El momento es crucial para corregir el rumbo y no quedarnos en el rezago, porque seguimos sin superar el techo histórico de los US$60.125 millones en exportaciones registrado en 2012. Si bien en 2025 alcanzamos cerca de US$50.200 millones, la mayor parte de ese resultado estuvo atada a la volatilidad del petróleo y el oro. El dato que mejor refleja nuestra brecha es este: Colombia exporta apenas US$946 por habitante, una cifra que palidece frente al promedio de más de US$3.100 de América Latina y el resto del mundo.

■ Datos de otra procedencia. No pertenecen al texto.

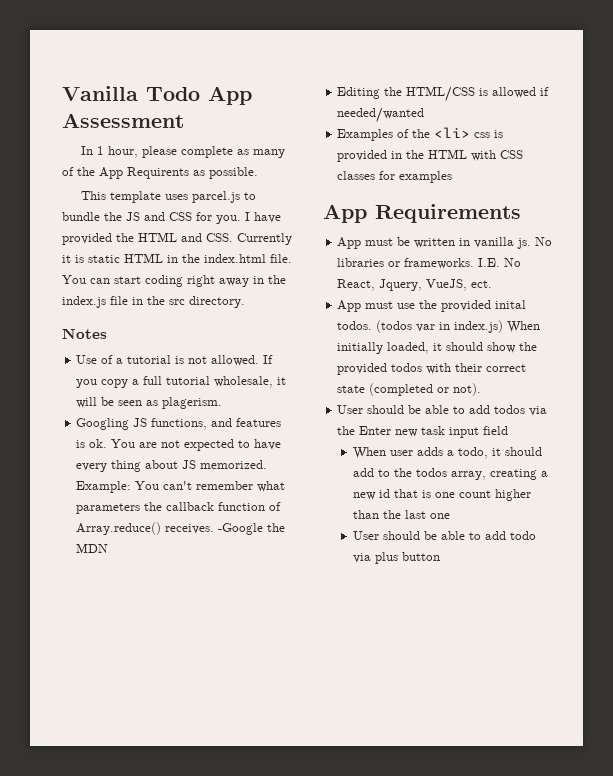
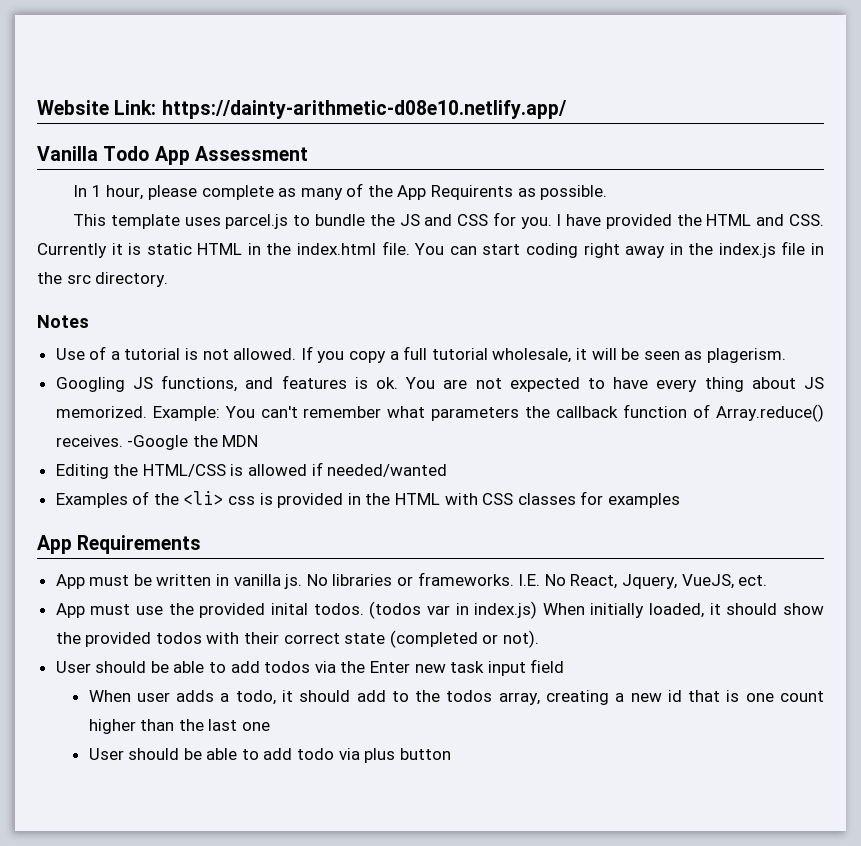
+ Website Link: https://dainty-arithmetic-d08e10.netlify.app/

A esta debilidad estructural se le suma la coyuntura cambiaria. La fuerte revaluación del peso es un llamado de alerta que el país no puede ignorar. Ver la tasa de cambio romper la barrera de los $4.000 hacia abajo, incluso coqueteando con $3.000, golpea de lleno la rentabilidad del empresario. Las cuentas son claras: por cada $100 que se aprecia el peso colombiano, las exportaciones no minero-energéticas caen 0,8% y las de servicios retroceden 3,3%.

Con estas afugias, el sector privado debe acudir a coberturas cambiarias y diversificación de mercados, pero también necesita que el Estado impulse con agilidad herramientas como el Certificado de Reembolso Tributario (Cert) o la devolución oportuna de IVA, además de generar eficiencias en el transporte que nos permitan bajar los fletes.

Por eso, nuestra propuesta ‘Colombia Futuro Exportador: Ruta 2030’ es un llamado a transformar la base exportadora. Hoy Colombia apenas cuenta con 5.547 empresas que exportan de manera recurrente. La meta a 2030 exige casi duplicar esa cifra para romper la altísima concentración actual, en la que un pequeño grupo de 460 compañías explica 89% del total vendido al exterior.

Para lograrlo no necesitamos rehacer la política comercial, sino ejecutarla con rigurosidad. Esto exige decisiones inmediatas en al menos tres frentes: primero, gobernar por resultados a través del Consejo Superior de Comercio Exterior; segundo, lograr una verdadera interoperabilidad digital entre la Vuce, la Dian, el ICA y el Invima con expediente único; y tercero, reducir el costo logístico que hoy consume 15% de las ventas, casi el doble del estándar de la Ocde.

El futuro de nuestras ventas externas debe construirse con decisiones, entidades articuladas y presupuestos reales. Colombia ya cuenta con 18 acuerdos comerciales que le abren la puerta a más de 1.500 millones de consumidores. El reto para 2030 es hacer la tarea en casa para convertir esa oportunidad en despachos continuos, divisas y empleo formal.

El trazado de la cancha le corresponde al gobierno; esperamos que prontamente se anuncie la política que en materia de comercio exterior va a adelantar la administración de Abelardo de la Espriella.